▸ Data records:

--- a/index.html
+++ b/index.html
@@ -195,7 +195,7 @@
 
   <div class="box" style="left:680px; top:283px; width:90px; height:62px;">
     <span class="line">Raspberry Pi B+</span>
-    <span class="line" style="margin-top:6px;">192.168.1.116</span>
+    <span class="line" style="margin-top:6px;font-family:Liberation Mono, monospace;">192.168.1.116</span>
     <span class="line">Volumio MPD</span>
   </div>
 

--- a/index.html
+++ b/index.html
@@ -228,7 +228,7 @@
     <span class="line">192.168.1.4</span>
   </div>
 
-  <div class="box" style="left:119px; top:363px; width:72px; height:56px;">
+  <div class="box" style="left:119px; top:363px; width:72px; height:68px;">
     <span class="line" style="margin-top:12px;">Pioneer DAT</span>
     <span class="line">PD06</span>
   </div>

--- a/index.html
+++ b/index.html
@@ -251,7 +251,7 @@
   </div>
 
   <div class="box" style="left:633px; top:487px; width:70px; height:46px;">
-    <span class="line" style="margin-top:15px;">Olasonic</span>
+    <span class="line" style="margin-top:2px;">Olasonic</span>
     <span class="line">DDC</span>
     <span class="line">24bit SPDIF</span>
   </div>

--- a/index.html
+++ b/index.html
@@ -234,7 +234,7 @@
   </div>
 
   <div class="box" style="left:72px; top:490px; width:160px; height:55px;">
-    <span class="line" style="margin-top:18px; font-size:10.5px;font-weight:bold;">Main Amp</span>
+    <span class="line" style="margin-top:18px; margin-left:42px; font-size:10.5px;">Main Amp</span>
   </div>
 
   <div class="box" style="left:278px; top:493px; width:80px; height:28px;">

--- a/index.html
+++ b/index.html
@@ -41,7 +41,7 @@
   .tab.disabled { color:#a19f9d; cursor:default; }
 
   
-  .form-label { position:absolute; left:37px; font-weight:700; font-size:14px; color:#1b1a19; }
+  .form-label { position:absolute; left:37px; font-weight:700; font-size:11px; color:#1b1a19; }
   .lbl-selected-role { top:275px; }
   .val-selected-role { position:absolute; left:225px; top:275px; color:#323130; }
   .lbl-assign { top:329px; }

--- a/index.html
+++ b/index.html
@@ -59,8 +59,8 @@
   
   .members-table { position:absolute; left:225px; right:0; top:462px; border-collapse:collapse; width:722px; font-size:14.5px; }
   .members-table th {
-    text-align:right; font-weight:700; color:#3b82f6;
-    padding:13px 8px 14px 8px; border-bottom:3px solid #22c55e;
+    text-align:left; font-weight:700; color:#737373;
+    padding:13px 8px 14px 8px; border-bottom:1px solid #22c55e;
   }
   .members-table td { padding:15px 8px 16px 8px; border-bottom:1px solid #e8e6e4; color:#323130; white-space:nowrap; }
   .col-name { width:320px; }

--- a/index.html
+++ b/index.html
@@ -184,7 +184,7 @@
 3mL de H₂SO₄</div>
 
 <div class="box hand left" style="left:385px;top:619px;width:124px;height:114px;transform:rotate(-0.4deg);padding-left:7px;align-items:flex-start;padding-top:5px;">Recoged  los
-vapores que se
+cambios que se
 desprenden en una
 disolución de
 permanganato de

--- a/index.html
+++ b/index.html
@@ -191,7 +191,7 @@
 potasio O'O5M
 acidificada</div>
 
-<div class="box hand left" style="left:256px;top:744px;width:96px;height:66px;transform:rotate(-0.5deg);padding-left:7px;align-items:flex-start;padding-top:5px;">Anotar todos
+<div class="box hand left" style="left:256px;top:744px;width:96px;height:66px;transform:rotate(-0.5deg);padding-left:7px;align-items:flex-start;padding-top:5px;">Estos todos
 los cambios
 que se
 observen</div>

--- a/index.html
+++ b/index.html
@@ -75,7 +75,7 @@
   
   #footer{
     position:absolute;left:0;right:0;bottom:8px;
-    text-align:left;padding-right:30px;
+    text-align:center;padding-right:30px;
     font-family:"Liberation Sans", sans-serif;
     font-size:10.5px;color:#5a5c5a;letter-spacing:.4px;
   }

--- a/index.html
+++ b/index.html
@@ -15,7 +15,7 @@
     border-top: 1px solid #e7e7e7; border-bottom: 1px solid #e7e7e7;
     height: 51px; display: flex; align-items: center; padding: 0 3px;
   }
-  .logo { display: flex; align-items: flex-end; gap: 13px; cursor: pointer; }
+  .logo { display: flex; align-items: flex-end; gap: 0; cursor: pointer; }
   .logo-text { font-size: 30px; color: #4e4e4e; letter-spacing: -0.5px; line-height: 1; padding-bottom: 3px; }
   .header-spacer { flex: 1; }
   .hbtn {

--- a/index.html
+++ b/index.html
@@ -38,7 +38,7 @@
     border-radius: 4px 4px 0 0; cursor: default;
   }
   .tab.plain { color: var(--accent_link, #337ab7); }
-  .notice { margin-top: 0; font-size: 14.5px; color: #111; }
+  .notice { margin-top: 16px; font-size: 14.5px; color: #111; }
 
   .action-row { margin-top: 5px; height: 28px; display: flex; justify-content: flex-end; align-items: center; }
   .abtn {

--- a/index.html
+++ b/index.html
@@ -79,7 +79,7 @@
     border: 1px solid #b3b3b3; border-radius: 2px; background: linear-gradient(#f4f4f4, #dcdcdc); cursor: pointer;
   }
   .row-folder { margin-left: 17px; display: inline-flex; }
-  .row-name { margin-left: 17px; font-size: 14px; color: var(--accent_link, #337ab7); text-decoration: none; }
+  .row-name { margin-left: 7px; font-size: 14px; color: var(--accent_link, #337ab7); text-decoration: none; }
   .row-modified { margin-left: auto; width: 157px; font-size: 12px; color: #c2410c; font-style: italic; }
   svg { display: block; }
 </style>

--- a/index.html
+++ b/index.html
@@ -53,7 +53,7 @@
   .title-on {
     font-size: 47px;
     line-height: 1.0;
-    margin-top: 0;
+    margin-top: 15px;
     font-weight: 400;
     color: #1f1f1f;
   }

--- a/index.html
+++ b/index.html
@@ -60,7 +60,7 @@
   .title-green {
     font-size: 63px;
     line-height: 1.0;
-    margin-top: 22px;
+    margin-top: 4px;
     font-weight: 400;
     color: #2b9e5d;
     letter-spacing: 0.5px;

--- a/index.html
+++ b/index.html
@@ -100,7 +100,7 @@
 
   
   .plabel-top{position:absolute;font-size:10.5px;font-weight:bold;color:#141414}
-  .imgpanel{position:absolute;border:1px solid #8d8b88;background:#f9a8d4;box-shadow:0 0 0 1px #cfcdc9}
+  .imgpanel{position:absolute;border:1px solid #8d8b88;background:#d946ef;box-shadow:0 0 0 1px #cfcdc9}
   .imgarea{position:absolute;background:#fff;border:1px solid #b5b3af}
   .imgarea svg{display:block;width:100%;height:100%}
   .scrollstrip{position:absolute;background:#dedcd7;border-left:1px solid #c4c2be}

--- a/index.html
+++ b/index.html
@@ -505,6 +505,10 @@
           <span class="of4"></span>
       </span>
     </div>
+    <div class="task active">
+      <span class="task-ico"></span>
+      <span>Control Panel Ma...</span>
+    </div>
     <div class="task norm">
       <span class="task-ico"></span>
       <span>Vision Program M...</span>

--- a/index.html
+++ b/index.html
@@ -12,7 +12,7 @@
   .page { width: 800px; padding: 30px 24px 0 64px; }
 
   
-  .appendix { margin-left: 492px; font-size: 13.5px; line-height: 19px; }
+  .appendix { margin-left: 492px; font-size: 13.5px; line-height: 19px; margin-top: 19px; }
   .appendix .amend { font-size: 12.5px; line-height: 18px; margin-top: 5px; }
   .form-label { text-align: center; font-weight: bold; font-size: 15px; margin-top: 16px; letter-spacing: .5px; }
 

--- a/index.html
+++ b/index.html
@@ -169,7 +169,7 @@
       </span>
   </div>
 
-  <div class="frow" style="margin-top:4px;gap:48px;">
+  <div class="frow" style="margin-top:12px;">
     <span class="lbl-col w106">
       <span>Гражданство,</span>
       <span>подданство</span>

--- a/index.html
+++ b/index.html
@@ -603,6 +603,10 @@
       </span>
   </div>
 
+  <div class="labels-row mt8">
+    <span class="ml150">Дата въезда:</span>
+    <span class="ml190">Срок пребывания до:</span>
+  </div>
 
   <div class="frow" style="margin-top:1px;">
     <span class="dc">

▸ Activity: For the records above, state how many lines contain the word "bold". Give only the number.

▸ Solution to this exercise: 3